Fan Service has always been The Hobbit films’ Achille’s Heel, and perhaps that’s what The Desolation of Smaug is the series’ most compelling chapter. You were allowed to forget for long stretches of the film that there was another series of films before this that also take place in Middle Earth, even in the presence of characters like Legolas. Those stretches of seeing Bilbo and the dwarves adventuring made it easier to swallow bits of Sauron and discussion of the “gathering darkness,” but Battle of the Five Armies loves to rub our face in the Lord of the Rings by comparison. There’s a scene where Saruman (played again by Christopher Lee) says something to the effect of “I’ll take care of Sauron,” and then we never see him again.
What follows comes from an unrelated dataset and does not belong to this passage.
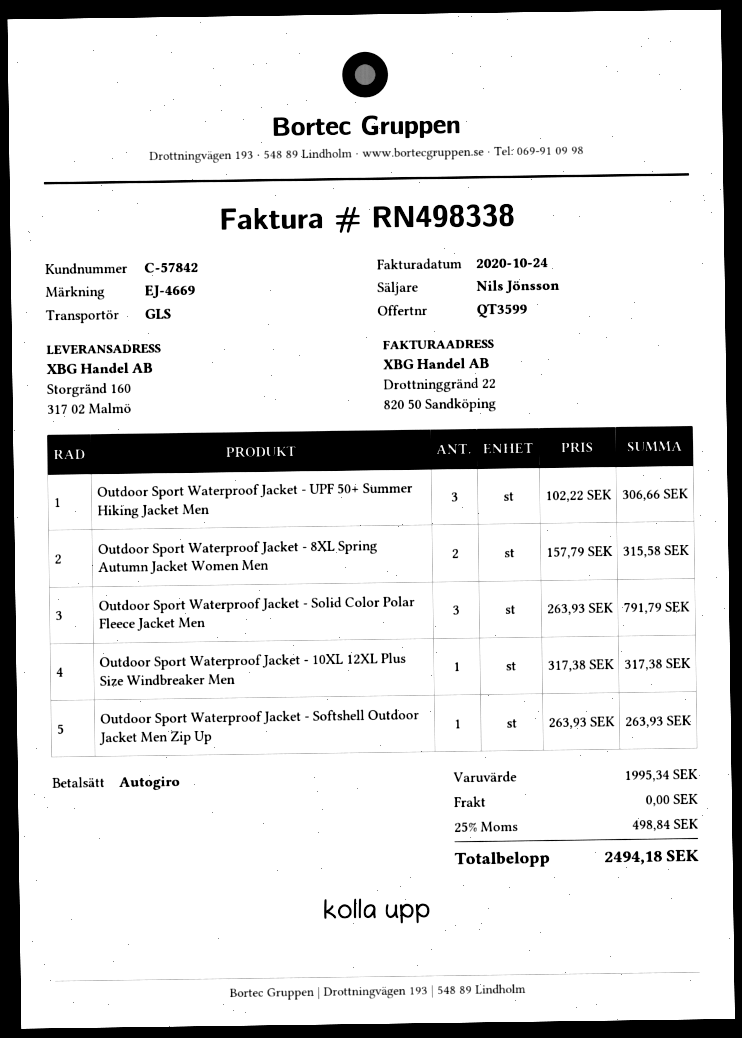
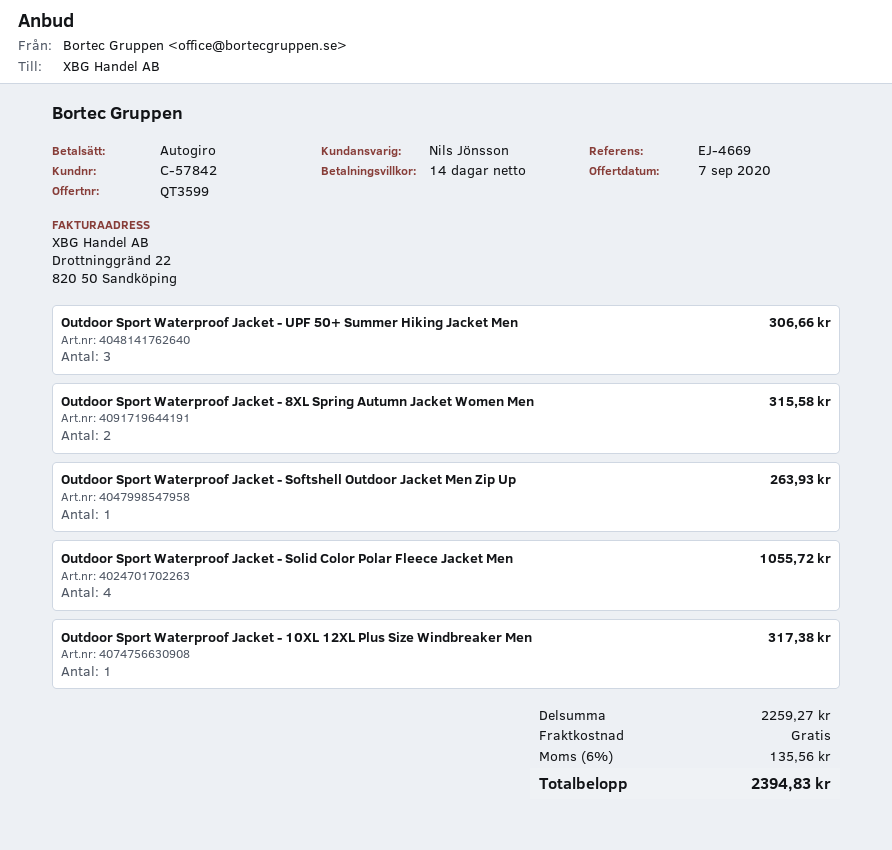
Outdoor Sport Waterproof Jacket - Solid Color Polar Fleece Jacket Men: 3 for 791.79 -> 4 for 1055.72
subtotal: 1995.34 -> 2259.27
tax: 25% = 498.84 -> 6% = 135.56
total: 2494.18 -> 2394.83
And to top it all off, we’re reminded in the end that these film were bookended by scenes with Old Bilbo (Ian Holm) right before the beginning of The Fellowship of the Ring, which basically reduces The Hobbit’s tale to a flashback to the Lord of the Rings trilogy rather than its own unique story.

Again, that’s not to make it sound like I hated The Hobbit series because looking back on the whole trilogy, it was rather fun. Perhaps expecting it to be as weighted and significant as The Lord of the Rings was a mistake, but it was a mistake made by Jackson too when he up-sized Tolkien’s first Middle Earth novel. Across the totality of The Hobbit trilogy is at least one really good fantasy movie if edited right, and when we see the scenes that work, the magic weaved by Jackson and his crew a decade ago is lovingly preserved and expanded on. As for this final chapter, at its worst, The Battle of the Five Armies is an energetic and action-packed movie that is entertaining and thrilling in a way that a good swords-and-sorcery yarn should be. One may end up enjoying The Hobbit series, but for all intents and purposes, the magic is gone.